Assignment:
Output every entry exactly as given.

Provided records:
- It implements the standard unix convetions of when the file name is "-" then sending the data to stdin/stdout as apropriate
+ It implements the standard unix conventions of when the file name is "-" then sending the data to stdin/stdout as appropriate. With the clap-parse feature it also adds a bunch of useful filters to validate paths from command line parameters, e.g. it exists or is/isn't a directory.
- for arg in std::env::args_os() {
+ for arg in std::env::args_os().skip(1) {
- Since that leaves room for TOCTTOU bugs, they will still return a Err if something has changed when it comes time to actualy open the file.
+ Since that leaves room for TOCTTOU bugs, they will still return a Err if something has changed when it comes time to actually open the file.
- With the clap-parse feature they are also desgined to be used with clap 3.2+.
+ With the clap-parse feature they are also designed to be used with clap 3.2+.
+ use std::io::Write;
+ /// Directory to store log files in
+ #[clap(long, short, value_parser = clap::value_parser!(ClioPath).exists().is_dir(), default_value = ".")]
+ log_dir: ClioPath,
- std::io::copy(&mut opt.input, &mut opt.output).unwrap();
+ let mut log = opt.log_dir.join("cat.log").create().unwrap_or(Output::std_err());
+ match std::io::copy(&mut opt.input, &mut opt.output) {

Written answer:
- It implements the standard unix convetions of when the file name is "-" then sending the data to stdin/stdout as apropriate
+ It implements the standard unix conventions of when the file name is "-" then sending the data to stdin/stdout as appropriate. With the clap-parse feature it also adds a bunch of useful filters to validate paths from command line parameters, e.g. it exists or is/isn't a directory.
- for arg in std::env::args_os() {
+ for arg in std::env::args_os().skip(1) {
- Since that leaves room for TOCTTOU bugs, they will still return a Err if something has changed when it comes time to actualy open the file.
+ Since that leaves room for TOCTTOU bugs, they will still return a Err if something has changed when it comes time to actually open the file.
- With the clap-parse feature they are also desgined to be used with clap 3.2+.
+ With the clap-parse feature they are also designed to be used with clap 3.2+.
+ use std::io::Write;
+ /// Directory to store log files in
+ #[clap(long, short, value_parser = clap::value_parser!(ClioPath).exists().is_dir(), default_value = ".")]
+ log_dir: ClioPath,
- std::io::copy(&mut opt.input, &mut opt.output).unwrap();
+ let mut log = opt.log_dir.join("cat.log").create().unwrap_or(Output::std_err());
+ match std::io::copy(&mut opt.input, &mut opt.output) {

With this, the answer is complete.